Melawan Arus di Kota Santri (Lanjutan, Part 2)
Sepi..
suasana pusat Kota Tasik begitu terasa begitu “mati”, hanya ada beberapa tukang
nasi goreng dan bubur ayam yang sedikit sibuk melayani beberapa pembeli. Gerimis kecil lambat laun menembus jaket parasitku, dingin mulai menusuk
tulang, “oh, malam jumat” cetusku dalam hati, pantas saja! Aku tambah
kecepatan motorku menjadi lima puluh Km/jam.

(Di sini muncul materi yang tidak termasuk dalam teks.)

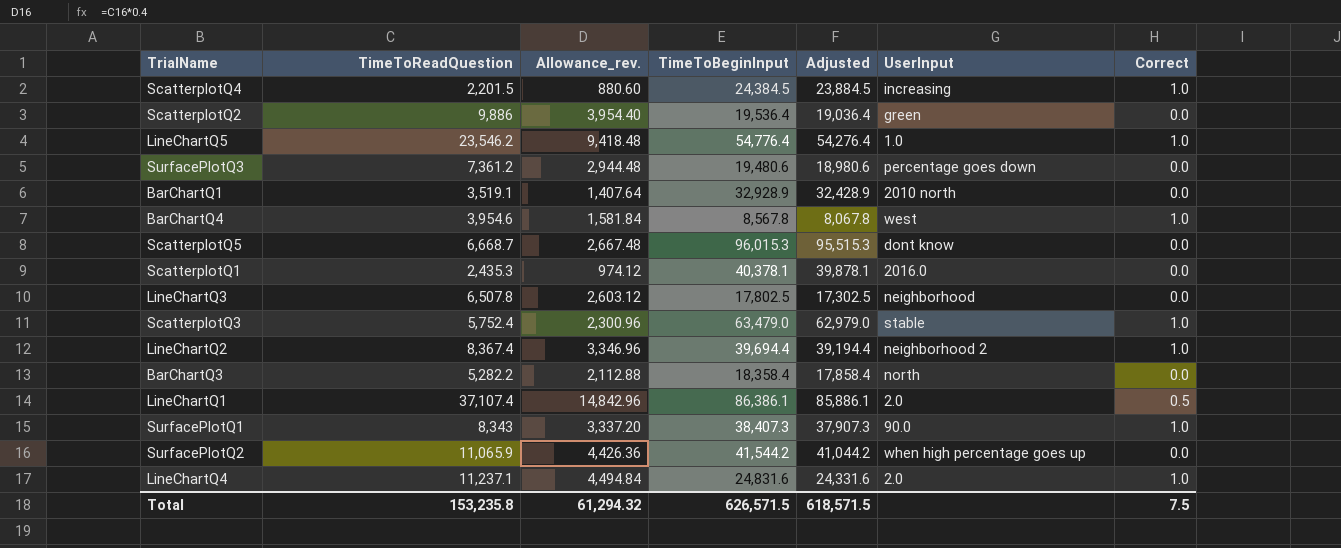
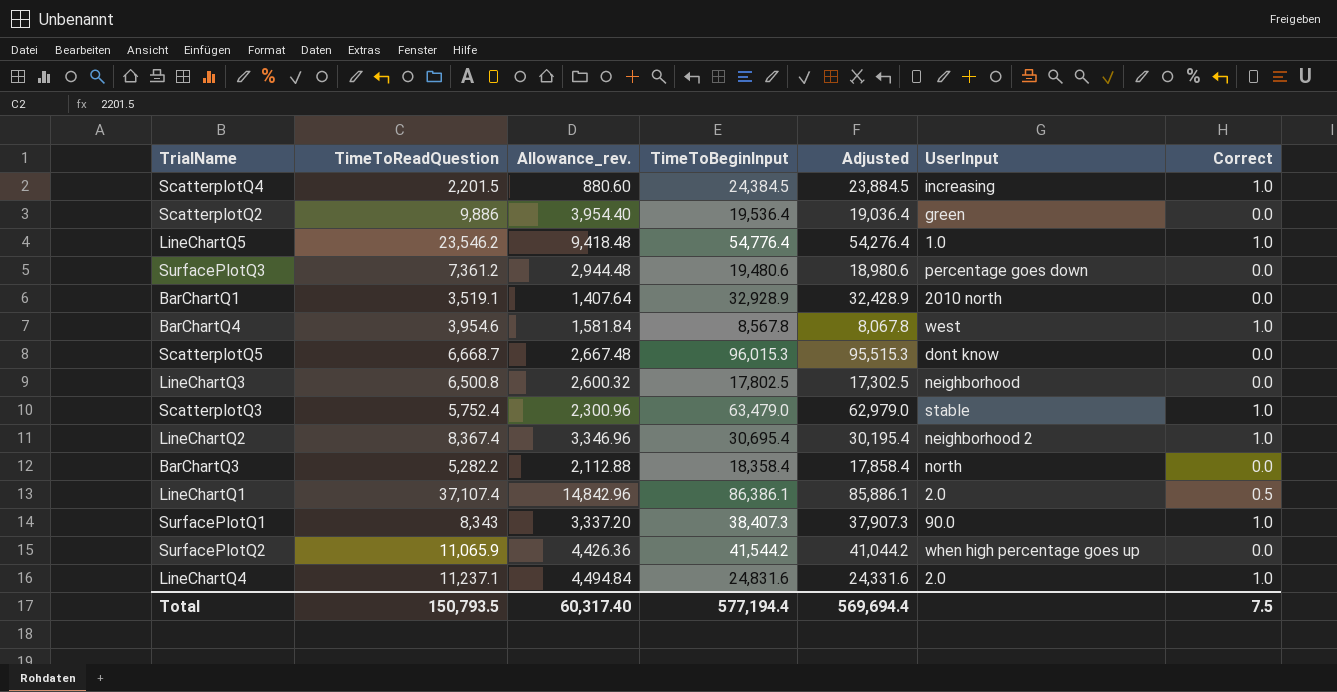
row ScatterplotQ1: 2,435.3 | 974.12 | 40,378.1 | 39,878.1 | 2016.0 | 0.0 -> none
LineChartQ3 | TimeToReadQuestion: 6,507.8 -> 6,500.8
LineChartQ3 | Allowance_rev.: 2,603.12 -> 2,600.32
LineChartQ2 | TimeToBeginInput: 39,694.4 -> 30,695.4
LineChartQ2 | Adjusted: 39,194.4 -> 30,195.4
Total | TimeToReadQuestion: 153,235.8 -> 150,793.5
Total | Allowance_rev.: 61,294.32 -> 60,317.40
Total | TimeToBeginInput: 626,571.5 -> 577,194.4
Total | Adjusted: 618,571.5 -> 569,694.4

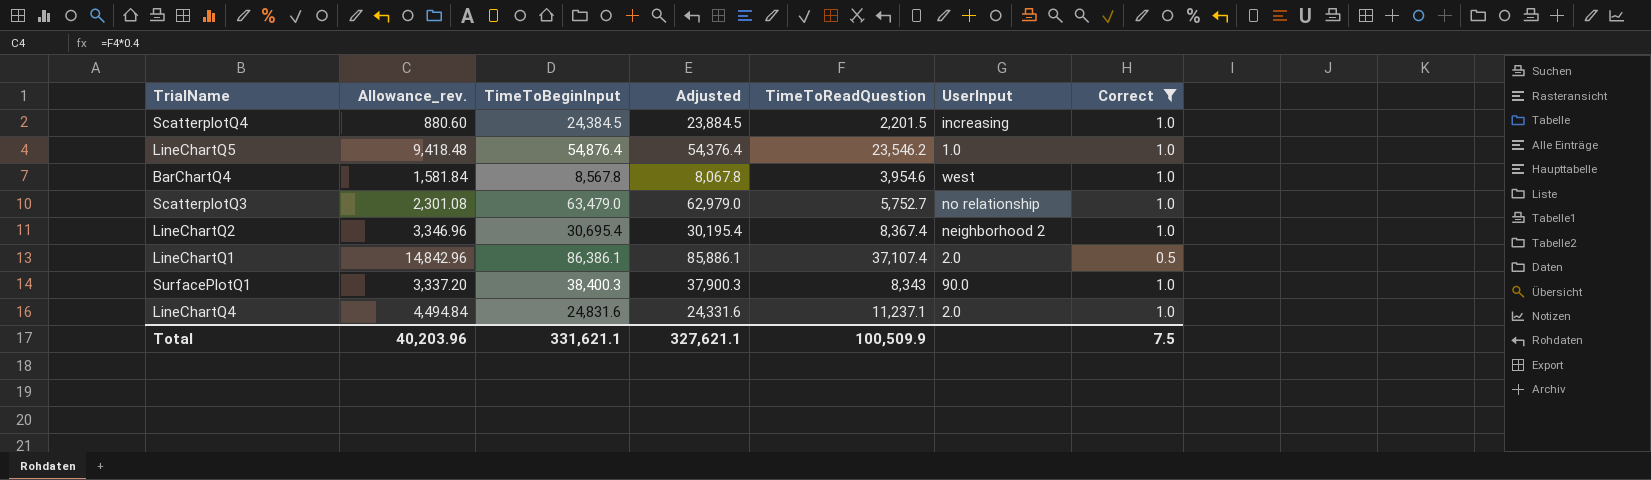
filter: none -> Correct != 0.0
column TimeToReadQuestion | position: 2 -> 5
LineChartQ5 | TimeToBeginInput: 54,776.4 -> 54,876.4
LineChartQ5 | Adjusted: 54,276.4 -> 54,376.4
ScatterplotQ3 | Allowance_rev.: 2,300.96 -> 2,301.08
ScatterplotQ3 | TimeToReadQuestion: 5,752.4 -> 5,752.7
ScatterplotQ3 | UserInput: stable -> no relationship
SurfacePlotQ1 | TimeToBeginInput: 38,407.3 -> 38,400.3
SurfacePlotQ1 | Adjusted: 37,907.3 -> 37,900.3
Total | Allowance_rev.: 60,317.40 -> 40,203.96
Total | TimeToBeginInput: 577,194.4 -> 331,621.1
Total | Adjusted: 569,694.4 -> 327,621.1
Total | TimeToReadQuestion: 150,793.5 -> 100,509.9

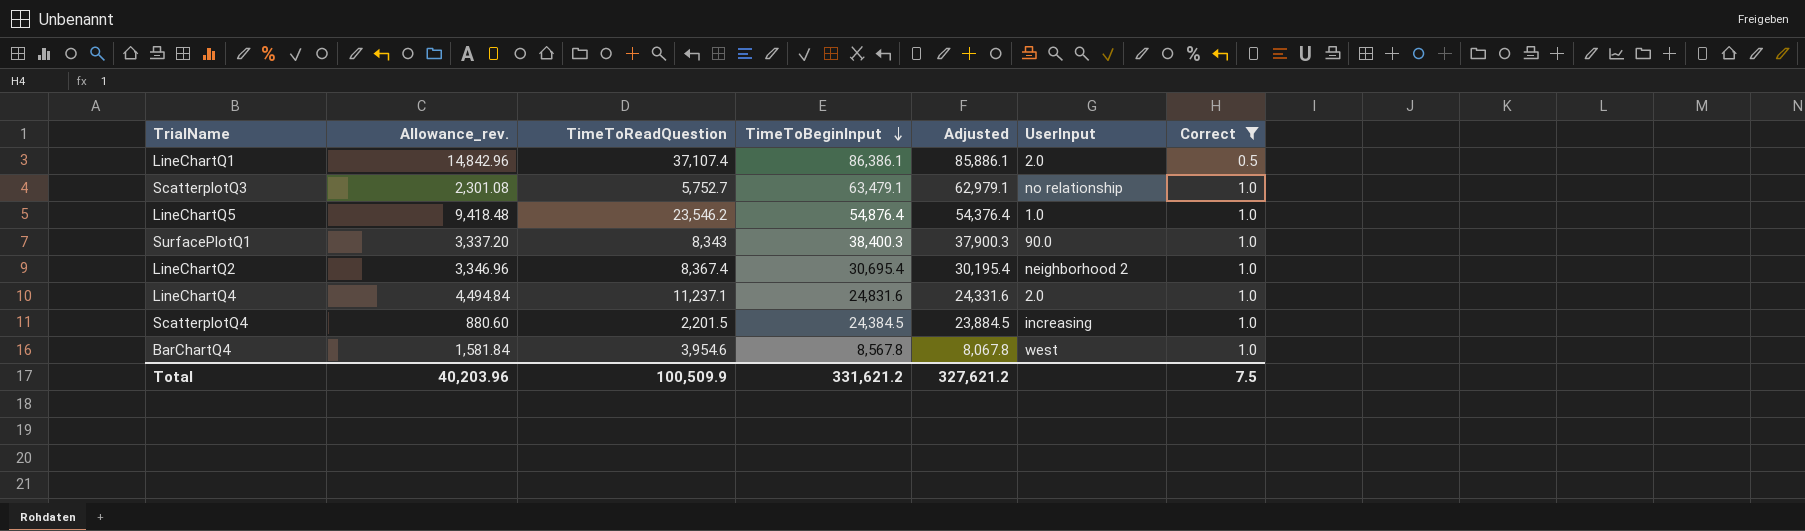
row order: none -> TimeToBeginInput descending
column TimeToReadQuestion | position: 5 -> 3
ScatterplotQ3 | TimeToBeginInput: 63,479.0 -> 63,479.1
ScatterplotQ3 | Adjusted: 62,979.0 -> 62,979.1
Total | TimeToBeginInput: 331,621.1 -> 331,621.2
Total | Adjusted: 327,621.1 -> 327,621.2

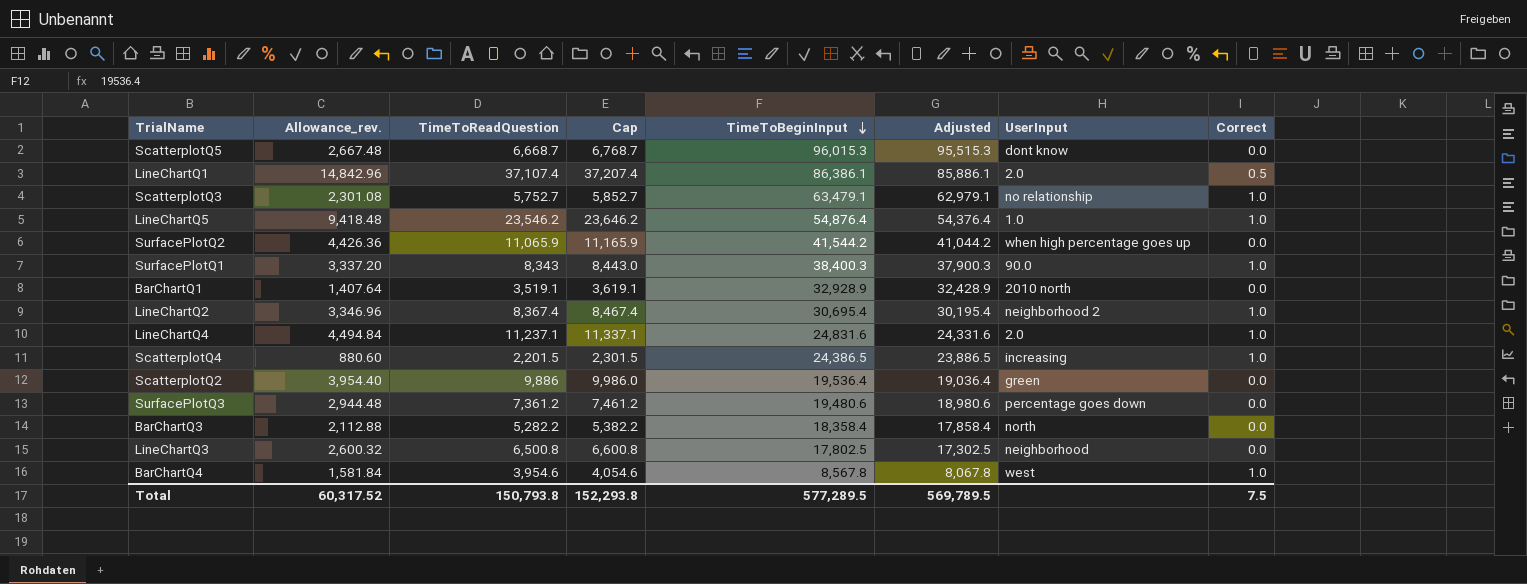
filter: Correct != 0.0 -> none
column Cap | formula: none -> [TimeToReadQuestion] + 100
ScatterplotQ4 | TimeToBeginInput: 24,384.5 -> 24,386.5
ScatterplotQ4 | Adjusted: 23,884.5 -> 23,886.5
Total | Allowance_rev.: 40,203.96 -> 60,317.52
Total | TimeToReadQuestion: 100,509.9 -> 150,793.8
Total | TimeToBeginInput: 331,621.2 -> 577,289.5
Total | Adjusted: 327,621.2 -> 569,789.5

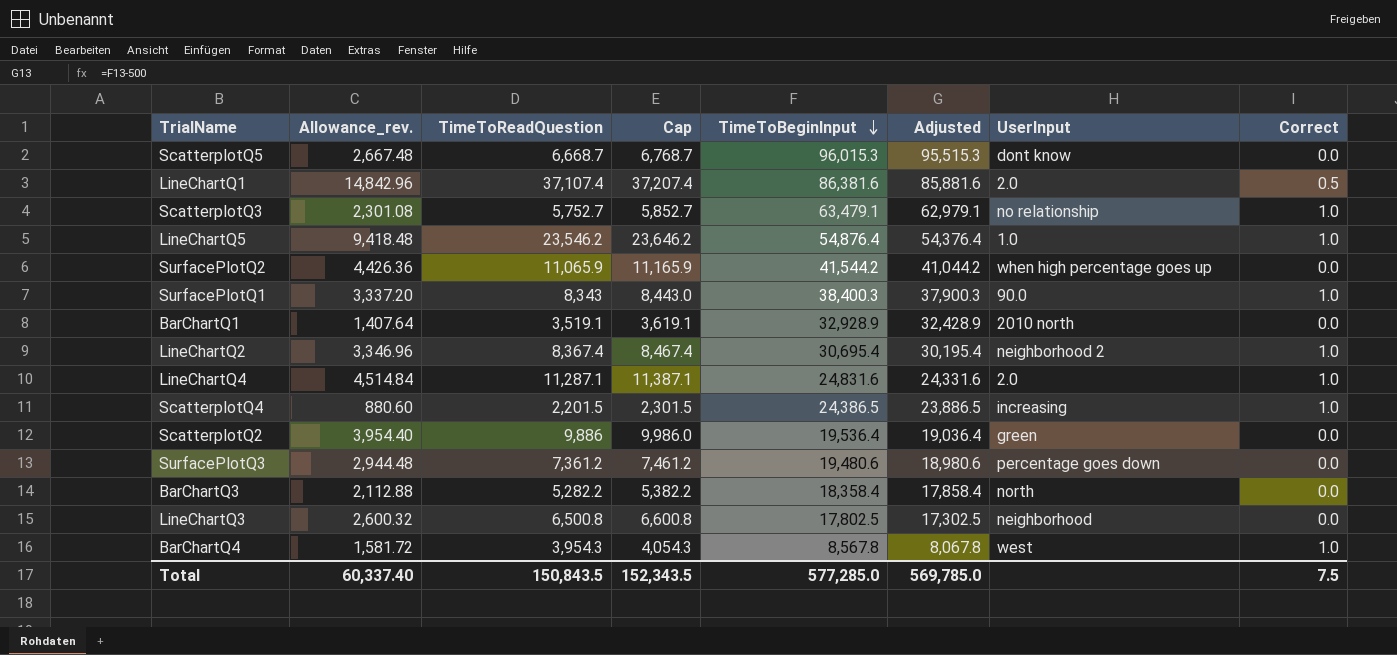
LineChartQ1 | TimeToBeginInput: 86,386.1 -> 86,381.6
LineChartQ1 | Adjusted: 85,886.1 -> 85,881.6
LineChartQ4 | Allowance_rev.: 4,494.84 -> 4,514.84
LineChartQ4 | TimeToReadQuestion: 11,237.1 -> 11,287.1
LineChartQ4 | Cap: 11,337.1 -> 11,387.1
BarChartQ4 | Allowance_rev.: 1,581.84 -> 1,581.72
BarChartQ4 | TimeToReadQuestion: 3,954.6 -> 3,954.3
BarChartQ4 | Cap: 4,054.6 -> 4,054.3
Total | Allowance_rev.: 60,317.52 -> 60,337.40
Total | TimeToReadQuestion: 150,793.8 -> 150,843.5
Total | Cap: 152,293.8 -> 152,343.5
Total | TimeToBeginInput: 577,289.5 -> 577,285.0
Total | Adjusted: 569,789.5 -> 569,785.0

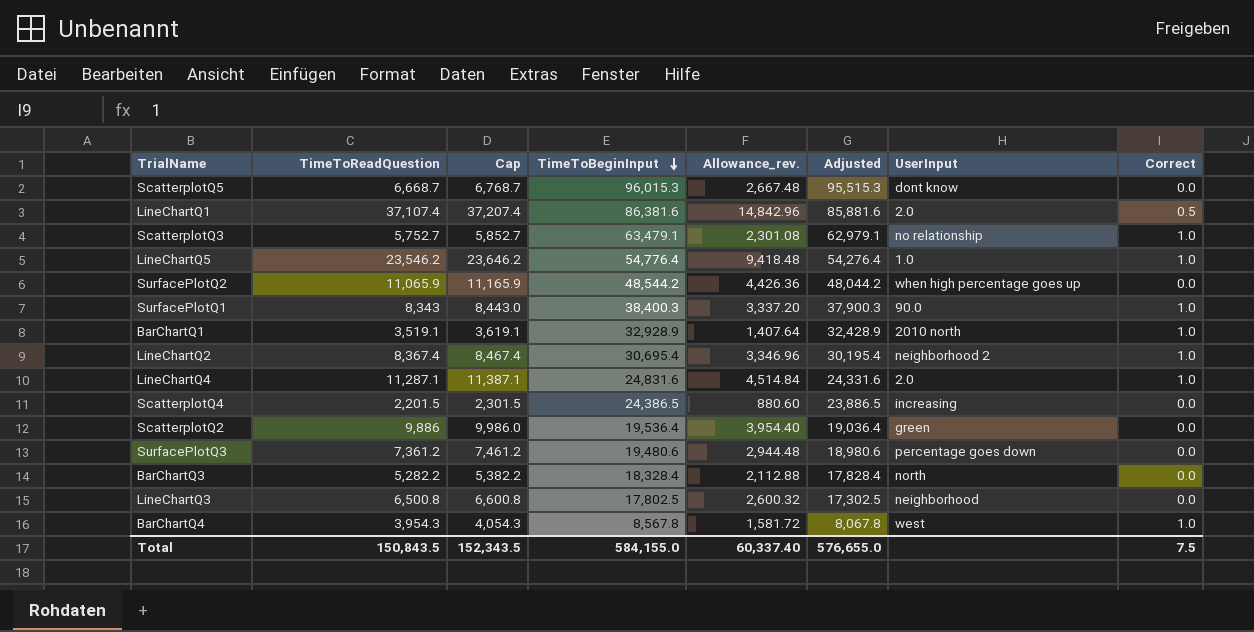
column Allowance_rev. | position: 2 -> 5
LineChartQ5 | TimeToBeginInput: 54,876.4 -> 54,776.4
LineChartQ5 | Adjusted: 54,376.4 -> 54,276.4
SurfacePlotQ2 | TimeToBeginInput: 41,544.2 -> 48,544.2
SurfacePlotQ2 | Adjusted: 41,044.2 -> 48,044.2
BarChartQ1 | Correct: 0.0 -> 1.0
ScatterplotQ4 | Correct: 1.0 -> 0.0
BarChartQ3 | TimeToBeginInput: 18,358.4 -> 18,328.4
BarChartQ3 | Adjusted: 17,858.4 -> 17,828.4
Total | TimeToBeginInput: 577,285.0 -> 584,155.0
Total | Adjusted: 569,785.0 -> 576,655.0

Aku injak rem ketika berpapasan dengan beberapa pengendara motor yang memasuki komplek Olah Raga Dadaha, beberapa membonceng perempuan, beberapa pengendara motor turun dan berbincang dengan salah seorang perempuan paruh baya memakai jaket jeans yang tengah asik mengepulkan asap dari mulut dan hidungnya. “ha..ha.. dadaha memang selalu sibuk dengan aktifitas seperti ini, gerimis-pun tak menghalangi mereka, Satpol PP patroli gak yah malam ini?, kalau iya bisa jadi sumber berita”, tak disangka celotehanku dalam hati ternyata menghentikan laju motorku.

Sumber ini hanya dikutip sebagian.